### DIRECTIONS FOR THIS TASK
Nothing but the lines below from the one containing "text: language ->" through the one containing "Quiet Tax: The" should appear in the answer, exact and without pictures.

### DATA SHOWN

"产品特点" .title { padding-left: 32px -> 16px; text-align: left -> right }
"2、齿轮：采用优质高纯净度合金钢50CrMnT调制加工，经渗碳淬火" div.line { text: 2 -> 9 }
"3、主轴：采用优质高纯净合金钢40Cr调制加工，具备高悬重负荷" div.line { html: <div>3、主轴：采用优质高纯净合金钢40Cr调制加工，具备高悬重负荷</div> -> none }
...
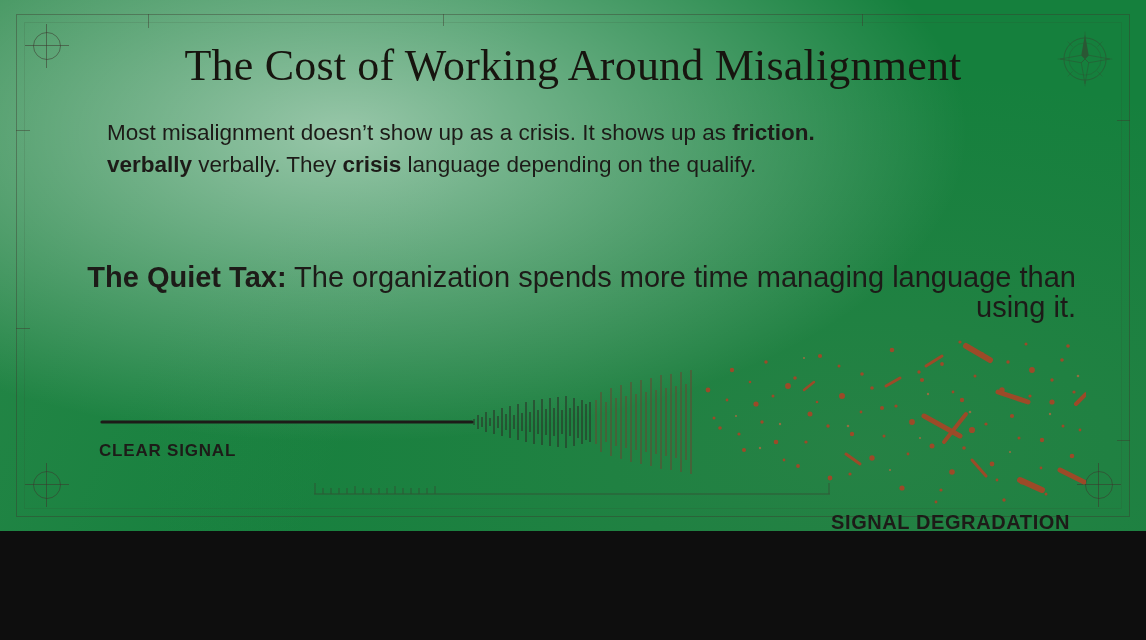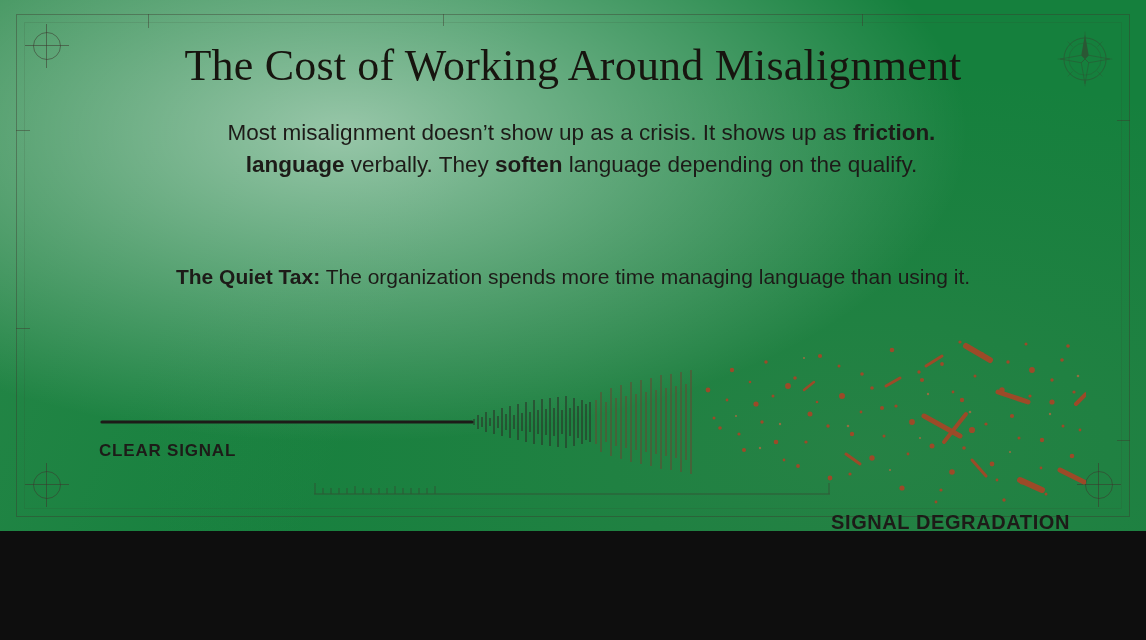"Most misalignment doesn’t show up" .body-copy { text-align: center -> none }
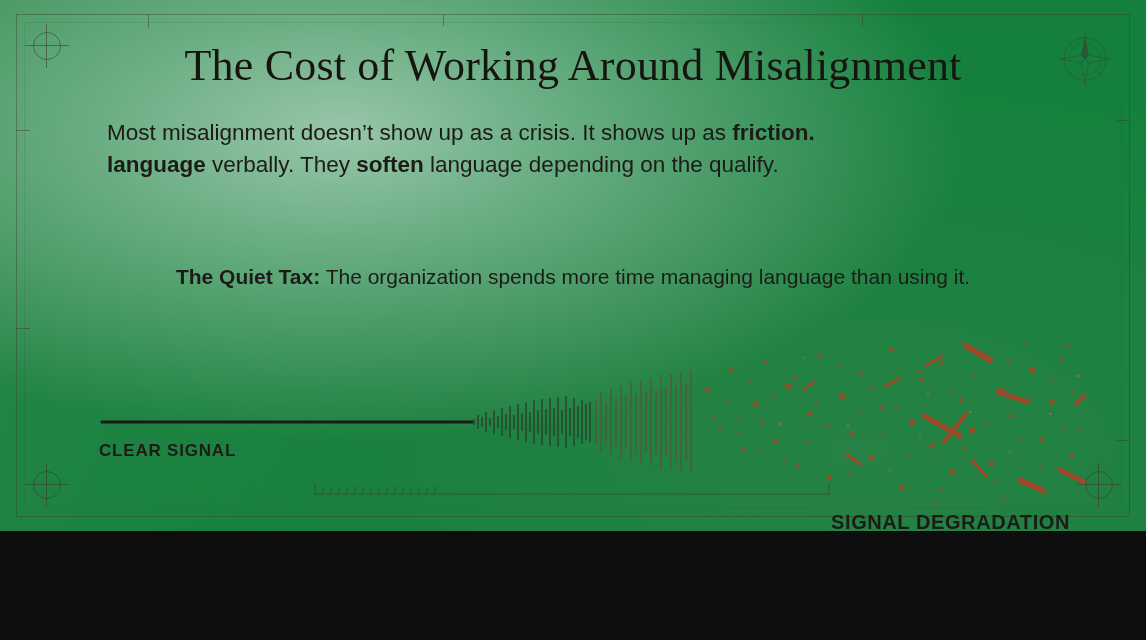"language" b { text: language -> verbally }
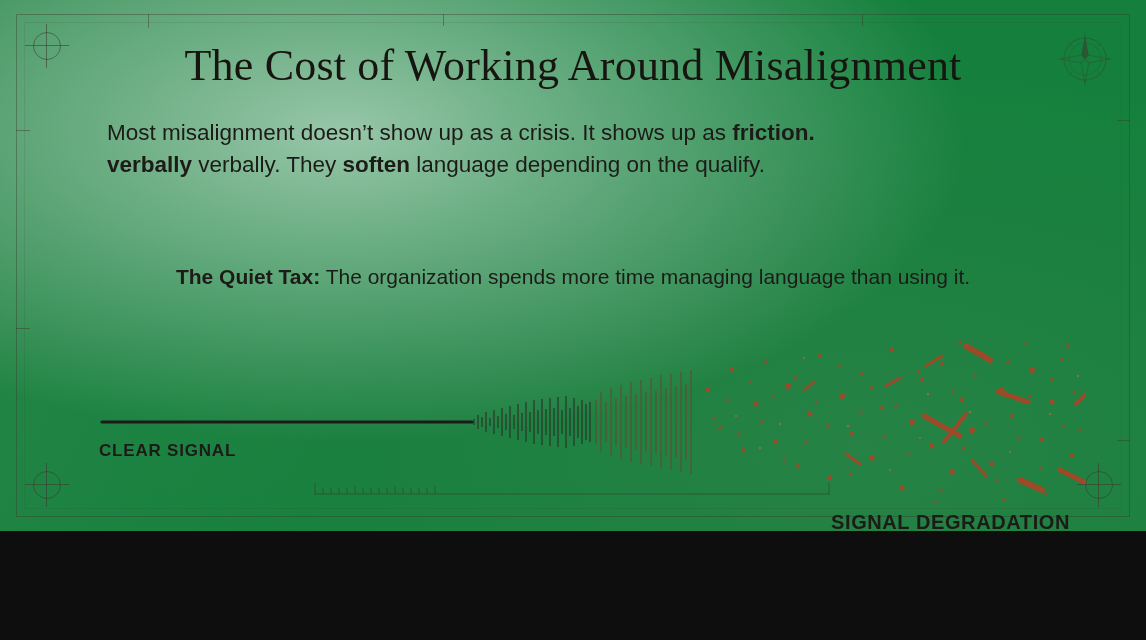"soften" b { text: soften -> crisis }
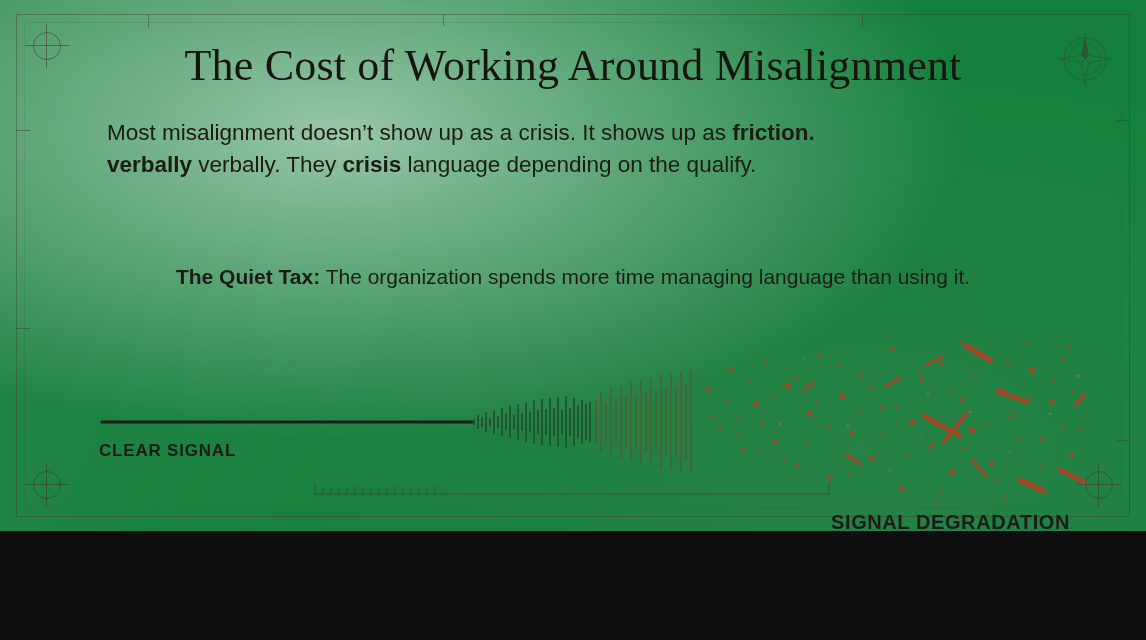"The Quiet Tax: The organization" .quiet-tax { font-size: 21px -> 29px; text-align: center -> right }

### TASK SOLUTION
"language" b { text: language -> verbally }
"soften" b { text: soften -> crisis }
"The Quiet Tax: The organization" .quiet-tax { font-size: 21px -> 29px; text-align: center -> right }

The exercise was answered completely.